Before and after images
* * * * * * * * *

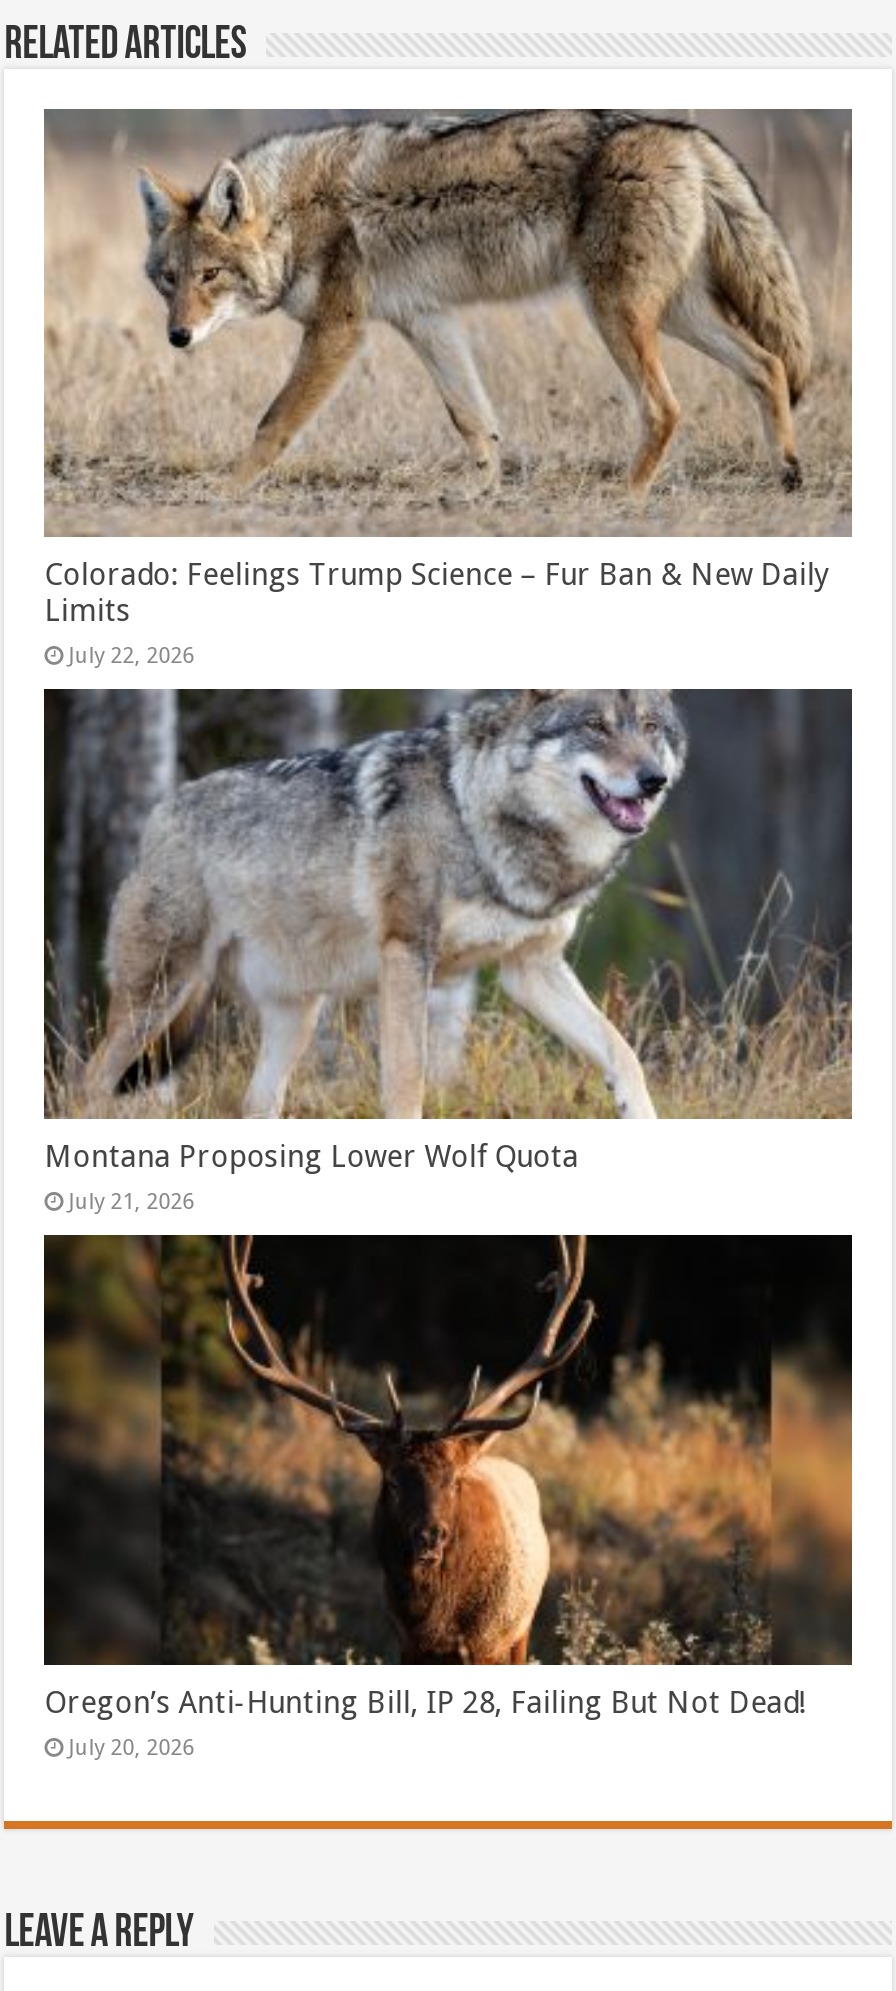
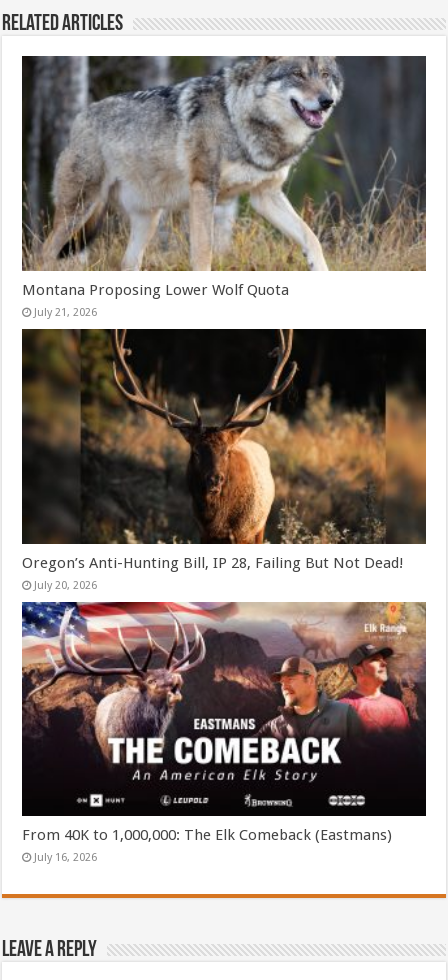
- [image]
- Colorado: Feelings Trump Science – Fur Ban & New Daily
- Limits
- July 22, 2026

moved up: [image] | Montana Proposing Lower Wolf Quota | July 21, 2026 | Oregon’s Anti-Hunting Bill, IP 28, Failing But Not Dead! | July 20, 2026

+ [image]
+ From 40K to 1,000,000: The Elk Comeback (Eastmans)
+ July 16, 2026
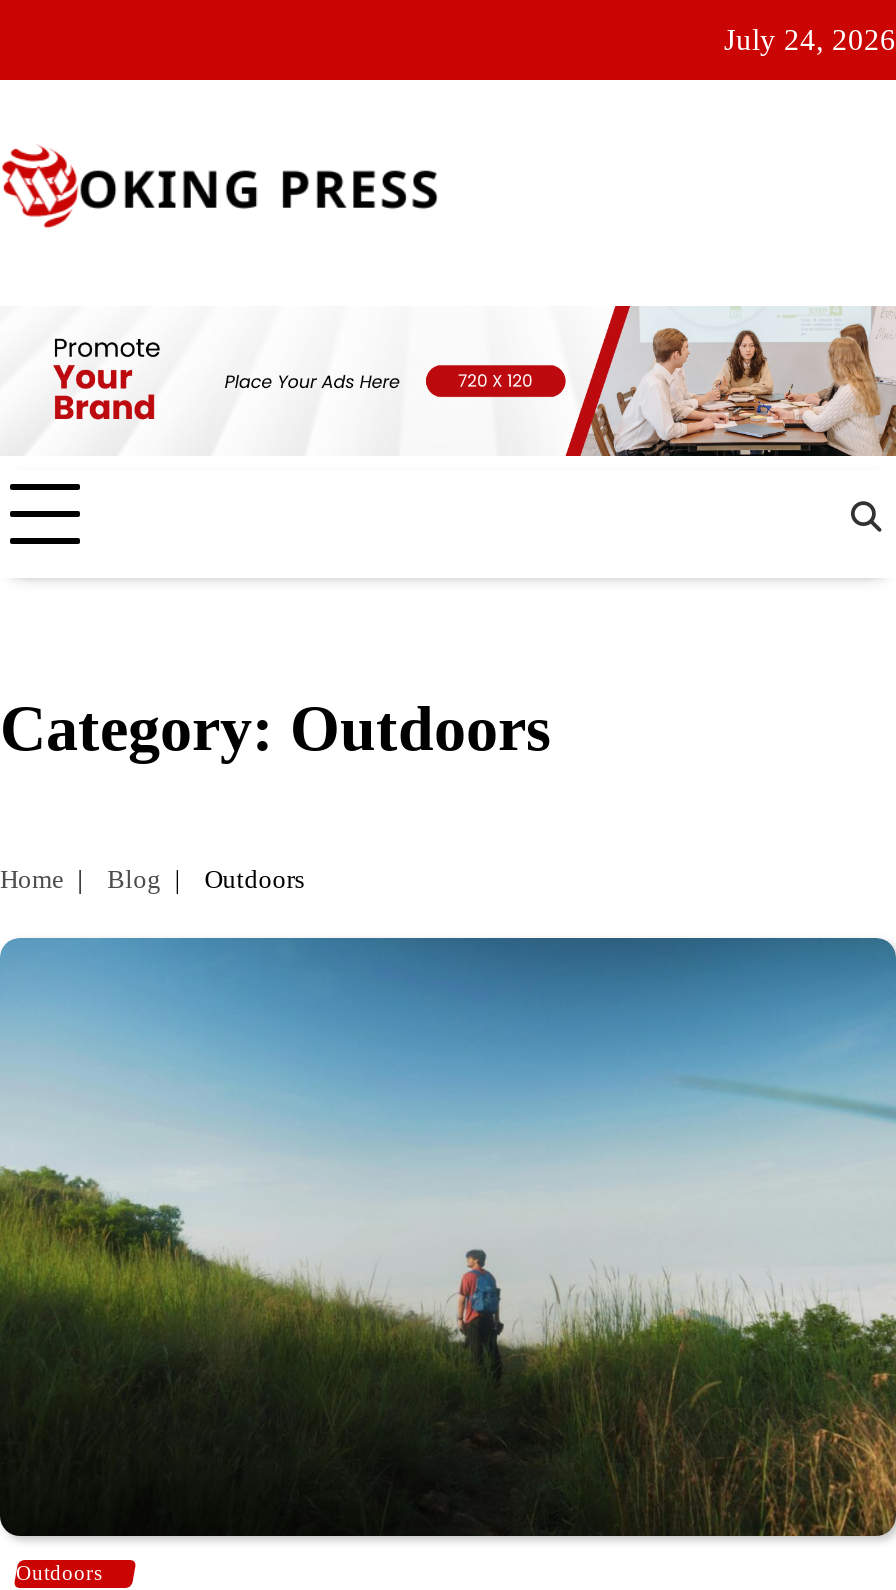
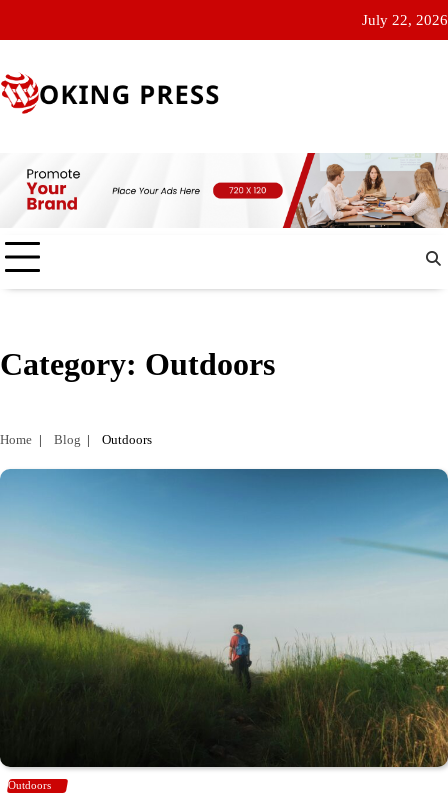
- July 24, 2026
+ July 22, 2026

* * * * * * * * *

→ **What you are asked to do**: Only the text of the records belongs in your answer, copied exactly as it appears above.

→ **Response**:
- [image]
- Colorado: Feelings Trump Science – Fur Ban & New Daily
- Limits
- July 22, 2026

moved up: [image] | Montana Proposing Lower Wolf Quota | July 21, 2026 | Oregon’s Anti-Hunting Bill, IP 28, Failing But Not Dead! | July 20, 2026

+ [image]
+ From 40K to 1,000,000: The Elk Comeback (Eastmans)
+ July 16, 2026
- July 24, 2026
+ July 22, 2026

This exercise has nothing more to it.